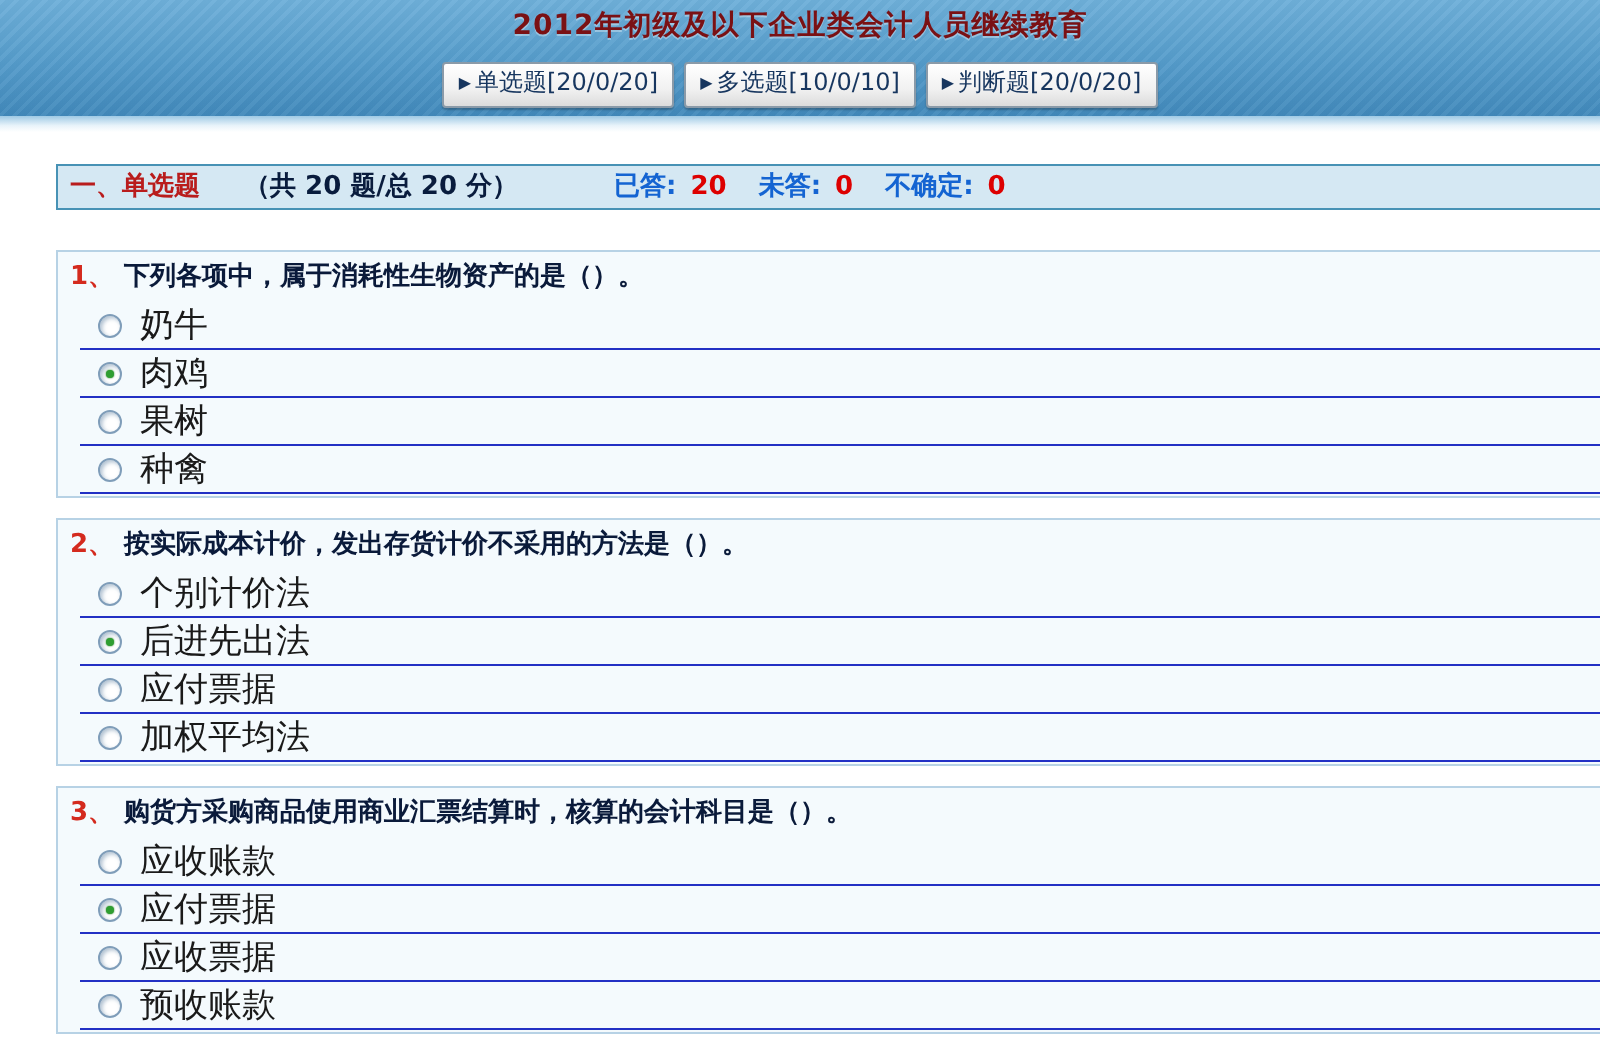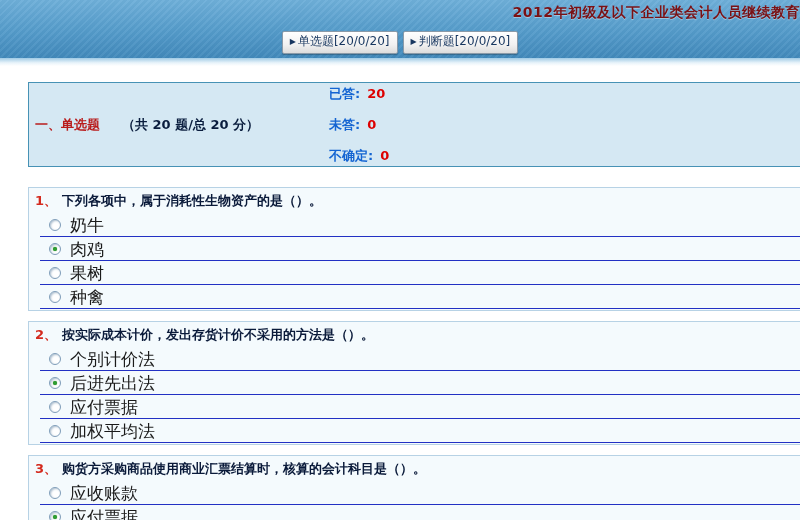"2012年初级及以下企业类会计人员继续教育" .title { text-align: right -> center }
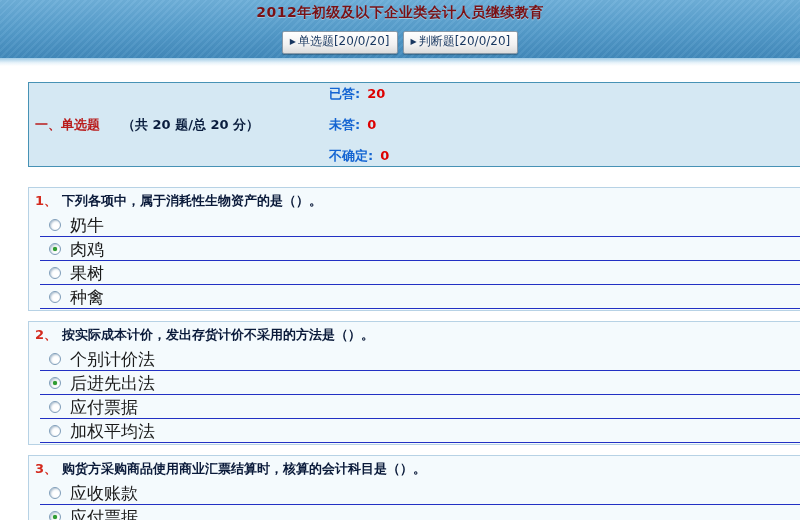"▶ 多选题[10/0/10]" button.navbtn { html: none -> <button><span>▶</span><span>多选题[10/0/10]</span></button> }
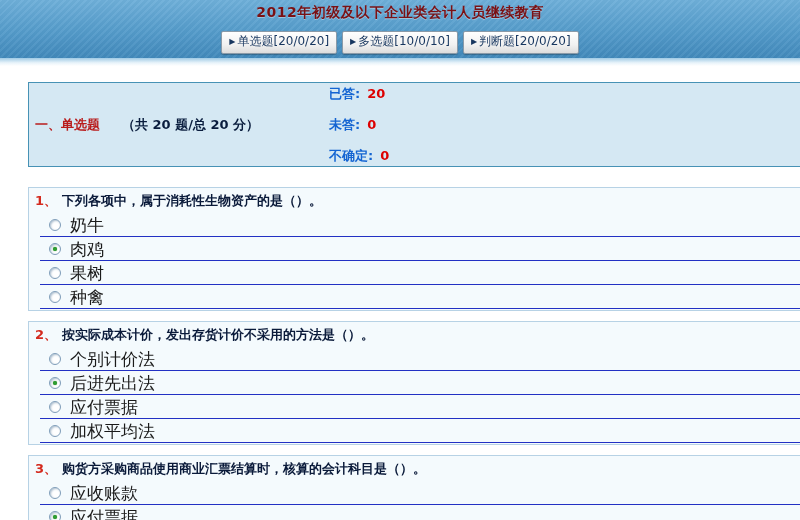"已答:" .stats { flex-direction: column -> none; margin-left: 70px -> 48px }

-------------------------

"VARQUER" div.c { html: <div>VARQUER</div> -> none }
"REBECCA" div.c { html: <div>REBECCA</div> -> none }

-------------------------

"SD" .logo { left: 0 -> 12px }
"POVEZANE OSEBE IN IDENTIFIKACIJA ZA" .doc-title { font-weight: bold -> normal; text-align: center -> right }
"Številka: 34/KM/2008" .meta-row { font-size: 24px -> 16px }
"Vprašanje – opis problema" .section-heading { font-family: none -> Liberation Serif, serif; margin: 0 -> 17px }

-------------------------

* [YOUR GOAL]
Looking at the data above, write out exactly the lines that start at the one containing "OSEBE IN IDENTIFIKACIJA" and end at the one containing "font-family: none ->"; include both and nothing beyond.

* [ANSWER SECTION]
"POVEZANE OSEBE IN IDENTIFIKACIJA ZA" .doc-title { font-weight: bold -> normal; text-align: center -> right }
"Številka: 34/KM/2008" .meta-row { font-size: 24px -> 16px }
"Vprašanje – opis problema" .section-heading { font-family: none -> Liberation Serif, serif; margin: 0 -> 17px }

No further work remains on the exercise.